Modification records
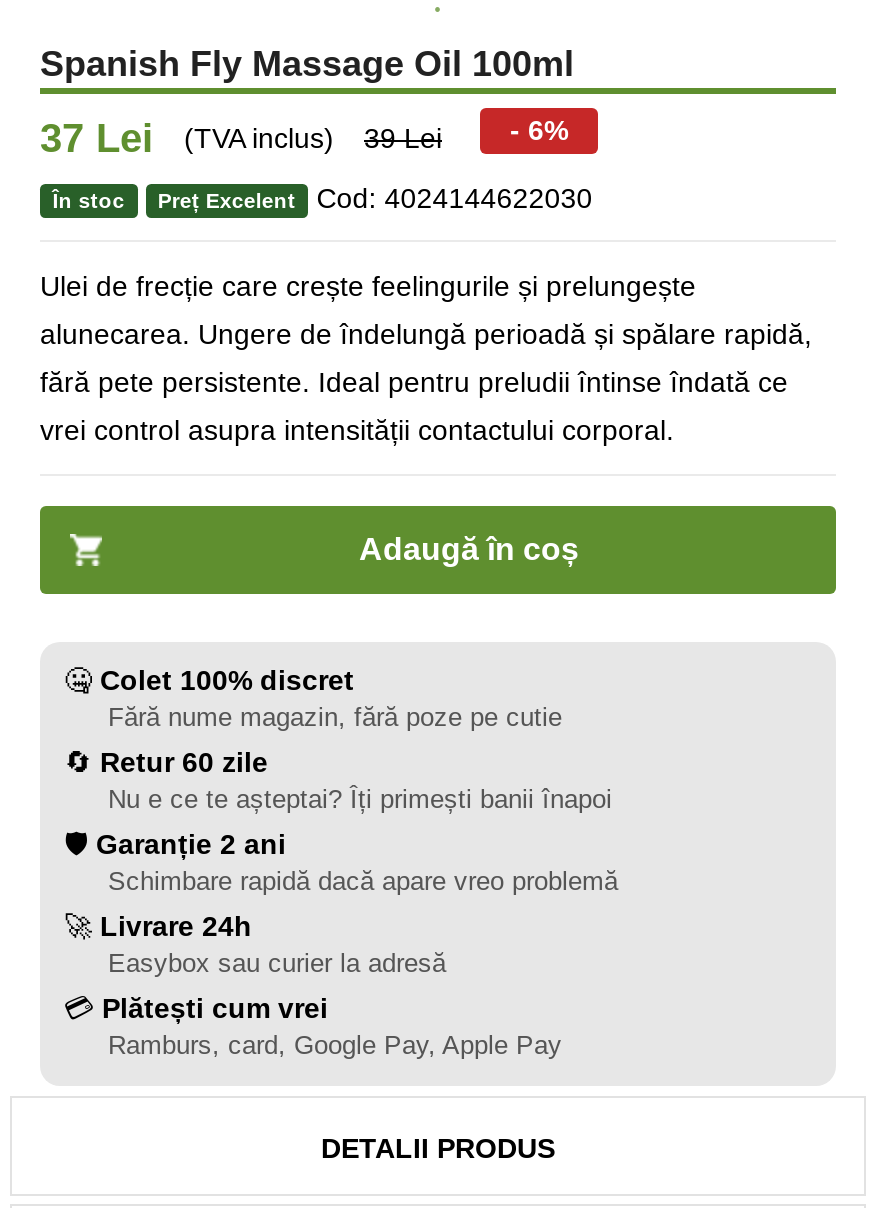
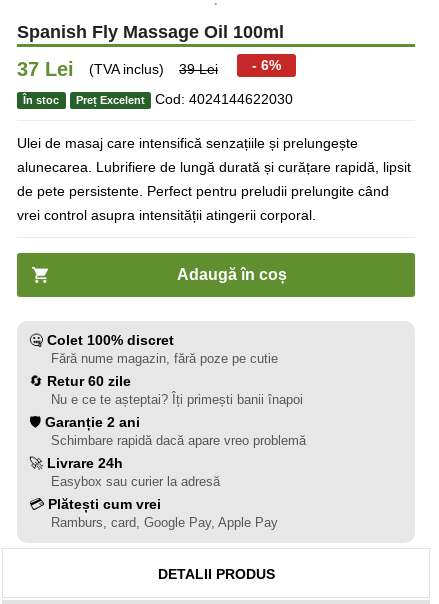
- Ulei de frecție care crește feelingurile și prelungește
+ Ulei de masaj care intensifică senzațiile și prelungește

- alunecarea. Ungere de îndelungă perioadă și spălare rapidă,
+ alunecarea. Lubrifiere de lungă durată și curățare rapidă, lipsit

- fără pete persistente. Ideal pentru preludii întinse îndată ce
+ de pete persistente. Perfect pentru preludii prelungite când

- vrei control asupra intensității contactului corporal.
+ vrei control asupra intensității atingerii corporal.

◆ **Work to complete**: What is the number of lines in the preceding entries that hold the string "intensității"? Give it alone.

◆ **Exercise solution**: 2